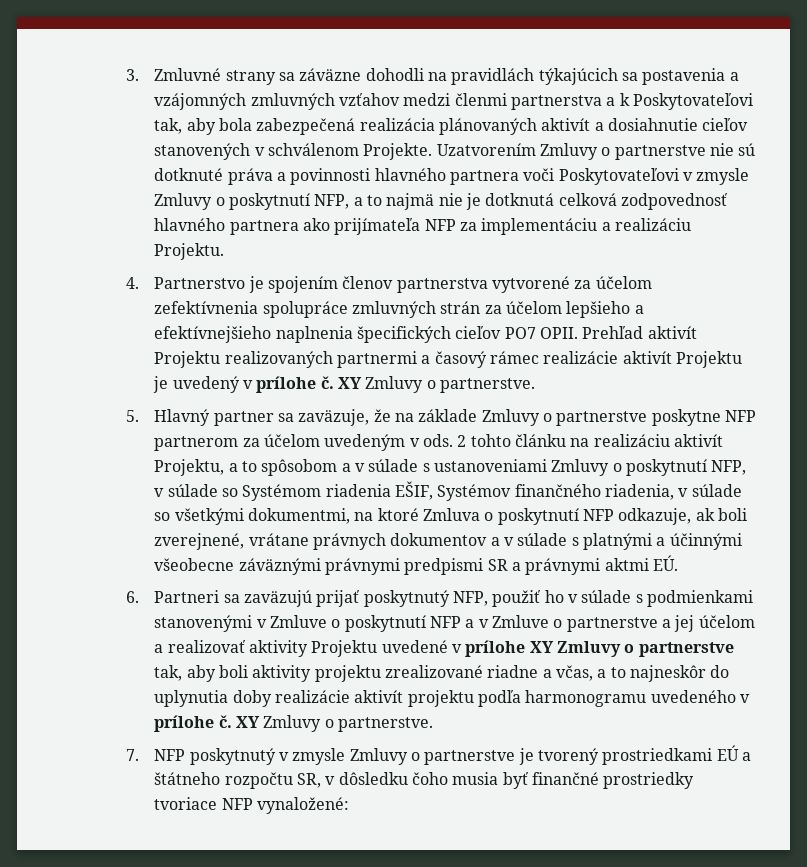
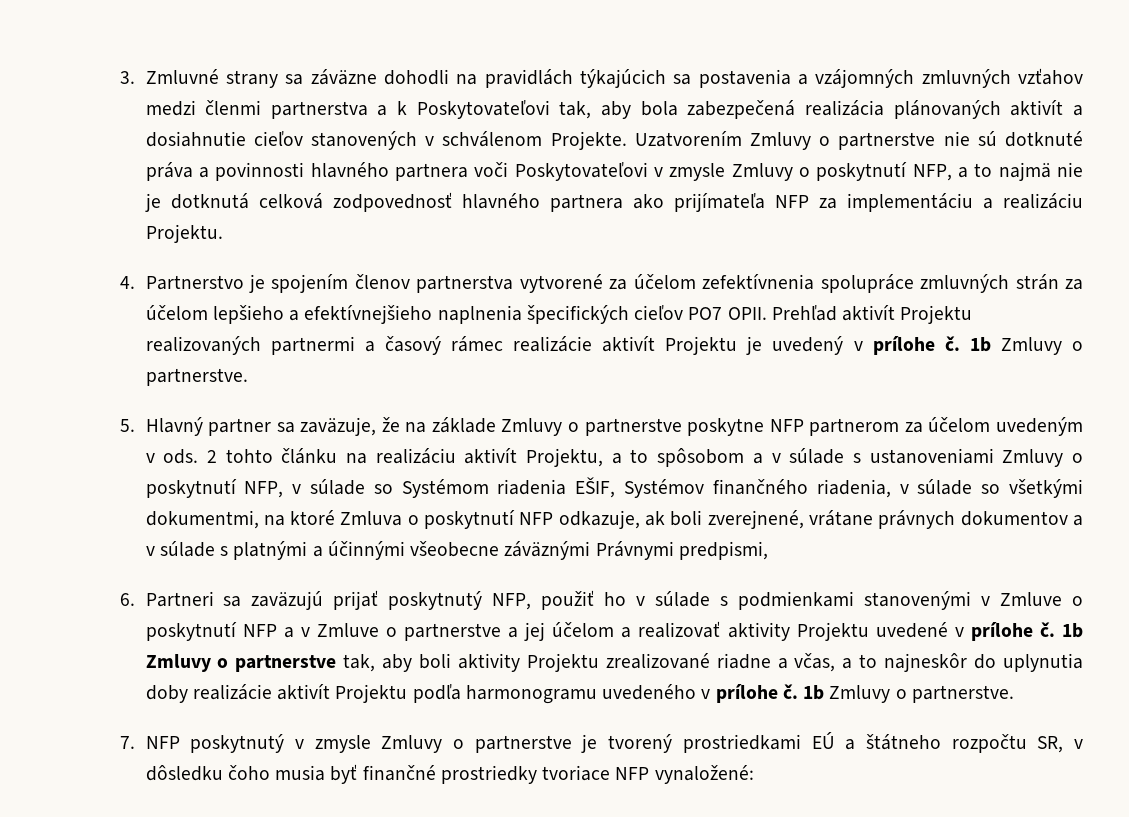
- Prehľad aktivít Projektu realizovaných partnermi a časový rámec realizácie aktivít Projektu je uvedený v prílohe č. XY Zmluvy o partnerstve.
+ Prehľad aktivít Projektu realizovaných partnermi a časový rámec realizácie aktivít Projektu je uvedený v prílohe č. 1b Zmluvy o partnerstve.
- 2 tohto článku na realizáciu aktivít Projektu, a to spôsobom a v súlade s ustanoveniami Zmluvy o poskytnutí NFP, v súlade so Systémom riadenia EŠIF, Systémov finančného riadenia, v súlade so všetkými dokumentmi, na ktoré Zmluva o poskytnutí NFP odkazuje, ak boli zverejnené, vrátane právnych dokumentov a v súlade s platnými a účinnými všeobecne záväznými právnymi predpismi SR a právnymi aktmi EÚ.
+ 2 tohto článku na realizáciu aktivít Projektu, a to spôsobom a v súlade s ustanoveniami Zmluvy o poskytnutí NFP, v súlade so Systémom riadenia EŠIF, Systémov finančného riadenia, v súlade so všetkými dokumentmi, na ktoré Zmluva o poskytnutí NFP odkazuje, ak boli zverejnené, vrátane právnych dokumentov a v súlade s platnými a účinnými všeobecne záväznými Právnymi predpismi,
- 6. Partneri sa zaväzujú prijať poskytnutý NFP, použiť ho v súlade s podmienkami stanovenými v Zmluve o poskytnutí NFP a v Zmluve o partnerstve a jej účelom a realizovať aktivity Projektu uvedené v prílohe XY Zmluvy o partnerstve tak, aby boli aktivity projektu zrealizované riadne a včas, a to najneskôr do uplynutia doby realizácie aktivít projektu podľa harmonogramu uvedeného v prílohe č. XY Zmluvy o partnerstve.
+ 6. Partneri sa zaväzujú prijať poskytnutý NFP, použiť ho v súlade s podmienkami stanovenými v Zmluve o poskytnutí NFP a v Zmluve o partnerstve a jej účelom a realizovať aktivity Projektu uvedené v prílohe č. 1b Zmluvy o partnerstve tak, aby boli aktivity Projektu zrealizované riadne a včas, a to najneskôr do uplynutia doby realizácie aktivít Projektu podľa harmonogramu uvedeného v prílohe č. 1b Zmluvy o partnerstve.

▶ _ACTIVITY_:
Write out exactly the lines from the line holding "- 6. Partneri" through the last line of the data, and nothing besides those lines.

▶ _RESULT OF THIS EXERCISE_:
- 6. Partneri sa zaväzujú prijať poskytnutý NFP, použiť ho v súlade s podmienkami stanovenými v Zmluve o poskytnutí NFP a v Zmluve o partnerstve a jej účelom a realizovať aktivity Projektu uvedené v prílohe XY Zmluvy o partnerstve tak, aby boli aktivity projektu zrealizované riadne a včas, a to najneskôr do uplynutia doby realizácie aktivít projektu podľa harmonogramu uvedeného v prílohe č. XY Zmluvy o partnerstve.
+ 6. Partneri sa zaväzujú prijať poskytnutý NFP, použiť ho v súlade s podmienkami stanovenými v Zmluve o poskytnutí NFP a v Zmluve o partnerstve a jej účelom a realizovať aktivity Projektu uvedené v prílohe č. 1b Zmluvy o partnerstve tak, aby boli aktivity Projektu zrealizované riadne a včas, a to najneskôr do uplynutia doby realizácie aktivít Projektu podľa harmonogramu uvedeného v prílohe č. 1b Zmluvy o partnerstve.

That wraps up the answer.